In the context of evidence accumulation models, it is common to assume that the joint prior $p(\phi^{j})$ results from a set of independent prior distributions for each parameter in $\phi^{j}$. That is, in our case, we specify $p(\phi^{j}) = p(\eta^{(j)}) \cdot p(\sigma^{(j)})$. Specifically, For the group-level means $\eta^{(j)}$, truncated normal distributions are often used (Evans and Servant 2020; Turner et al. 2013; Heathcote et al. 2019):

\[\begin{align} \eta^{(j)} \sim NT(M^{(j)}, S^{(j)}, L^{(j)}, U^{(j)}) \,. \end{align}\]

Here, $M^{(j)}$ and $S^{(j)}$ define the prior mean and variance, while $L^{(j)}$ and $U^{(j)}$ are truncation bounds, typically the same bounds used for the corresponding individual-level parameters.

For the group-level standard deviations $\sigma^{(j)}$, gamma distributions or exponential distributions are commonly used. If we use a gamma prior, then we can write

\[\begin{align} \sigma^{(j)} \sim \Gamma(Sh^{(j)}, Ra^{(j)})\,, \end{align}\]

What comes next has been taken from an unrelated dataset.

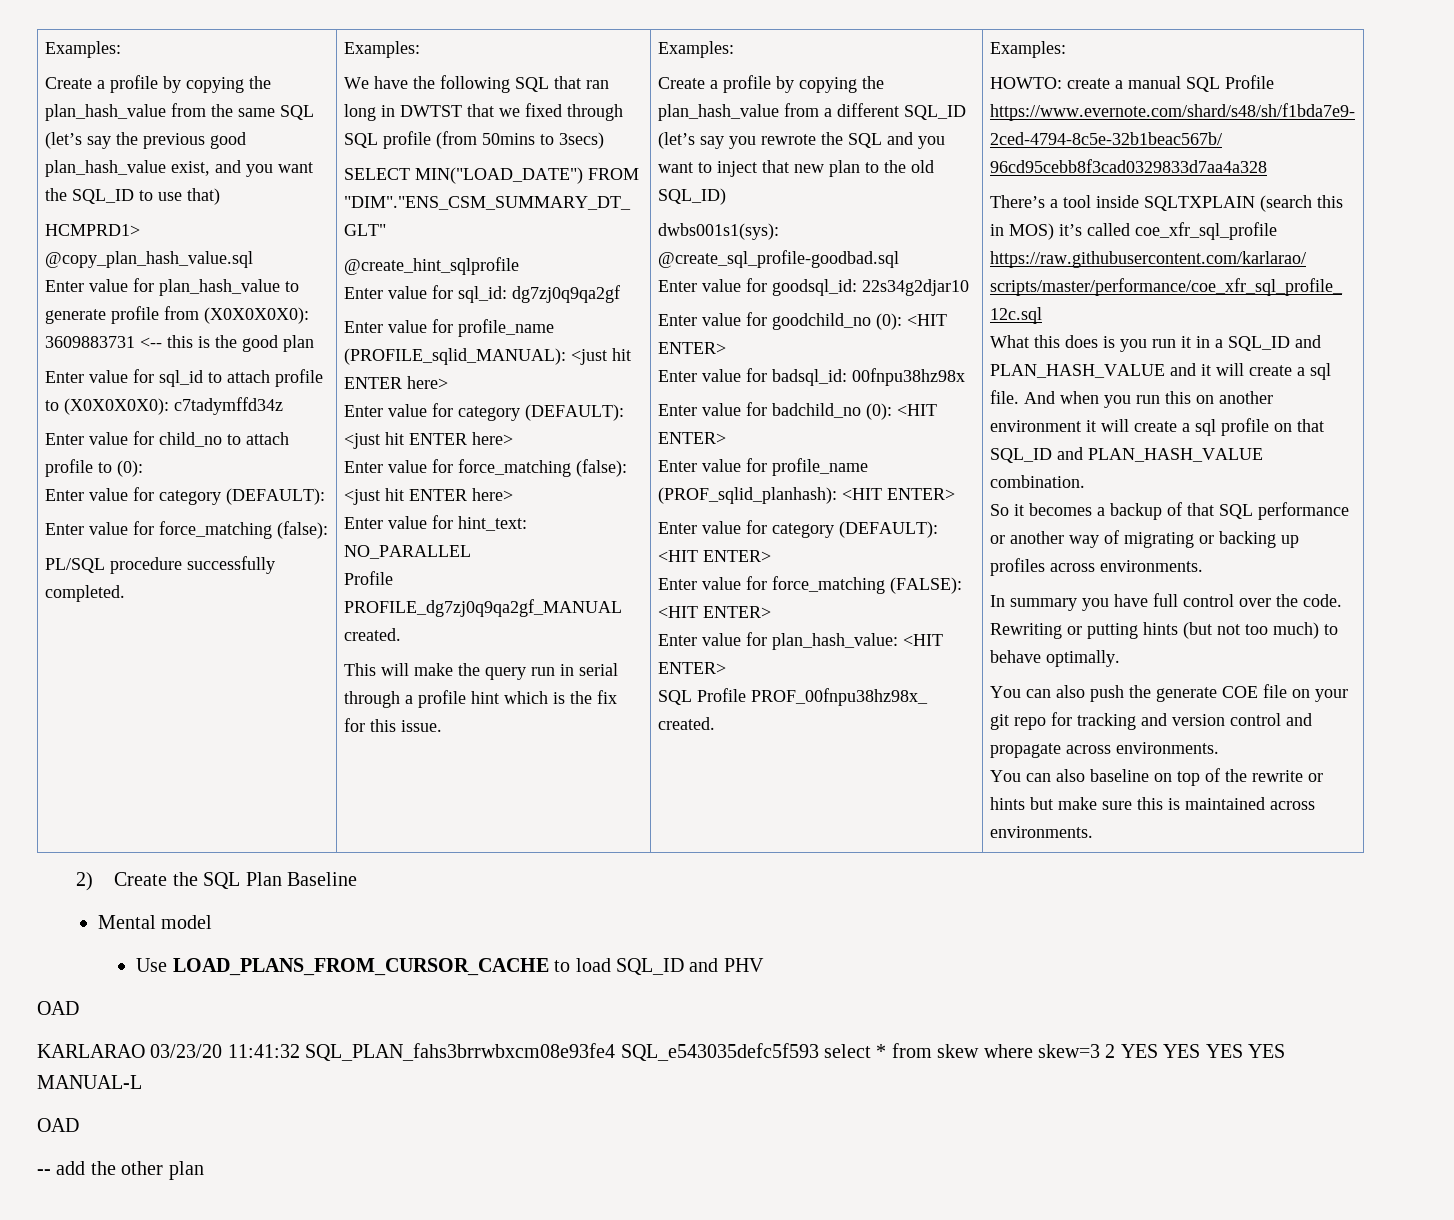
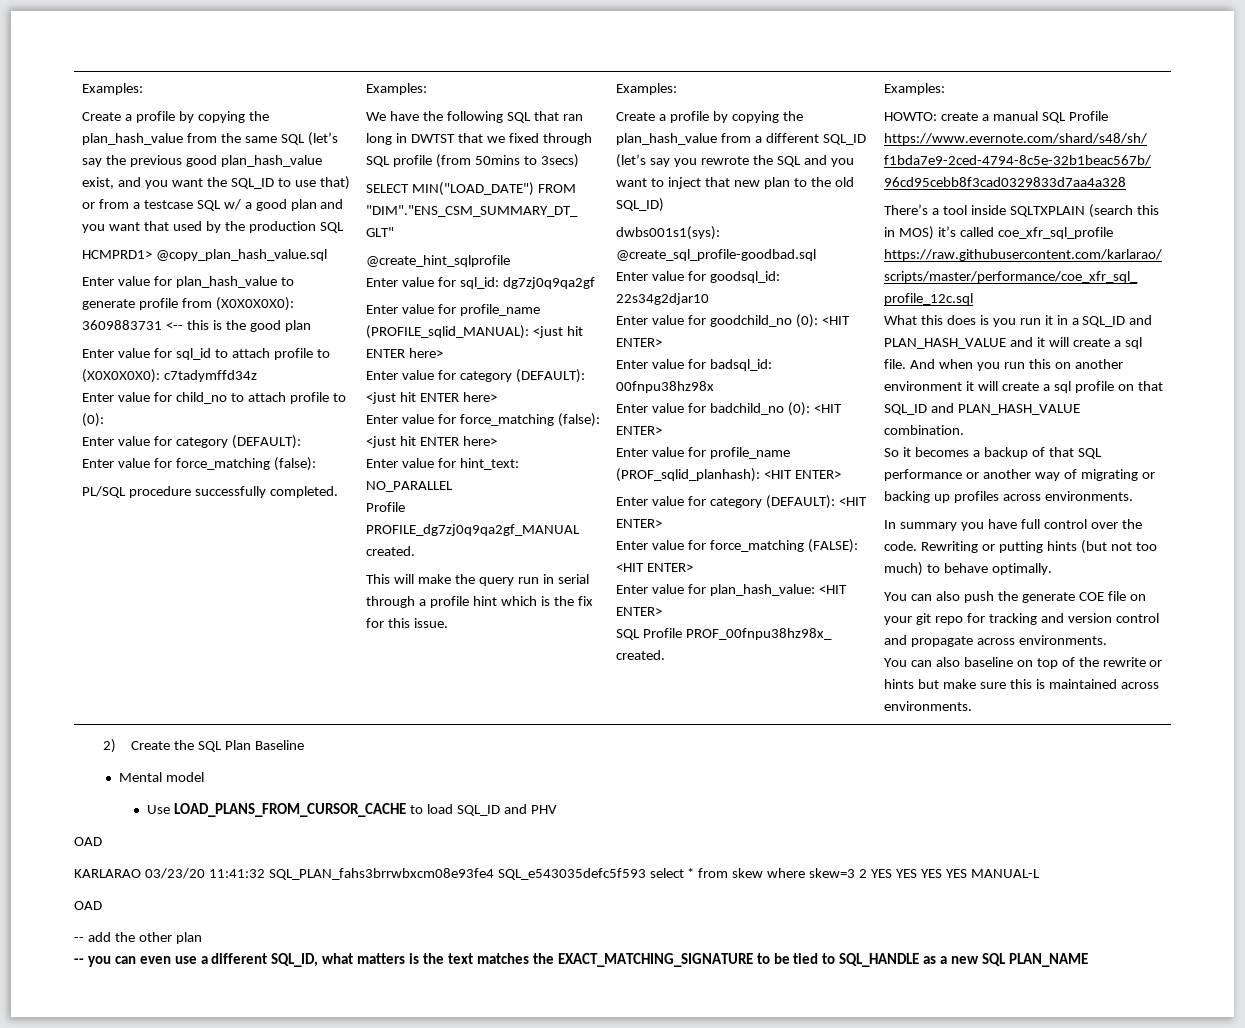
- Create a profile by copying the plan_hash_value from the same SQL (let’s say the previous good plan_hash_value exist, and you want the SQL_ID to use that)
+ Create a profile by copying the plan_hash_value from the same SQL (let’s say the previous good plan_hash_value exist, and you want the SQL_ID to use that) or from a testcase SQL w/ a good plan and you want that used by the production SQL
+ -- you can even use a different SQL_ID, what matters is the text matches the EXACT_MATCHING_SIGNATURE to be tied to SQL_HANDLE as a new SQL PLAN_NAME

were $Sh^{(j)}$ and $Ra^{(j)}$ are shape and rate parameters chosen by the researcher. For example, Evans and Servant (2020) and Turner et al. (2013) used a shape and rate parameter of 1.

Combining all these components, the posterior for all of our individual- and group-level parameters finally becomes:

\[\begin{align} p(\Theta, \Phi|Y) \propto \Pi_{i=1}^N p(y_i|\theta_i) \cdot \Pi_{i=1}^N \Pi_{j=1}^P p(\theta_i^{(j)}|\eta^{(j)}, \sigma^{(j)}) \cdot \Pi_{j=1}^P p(\eta^{j}) \cdot \Pi_{j=1}^P p(\sigma^{j}) \,. \end{align}\]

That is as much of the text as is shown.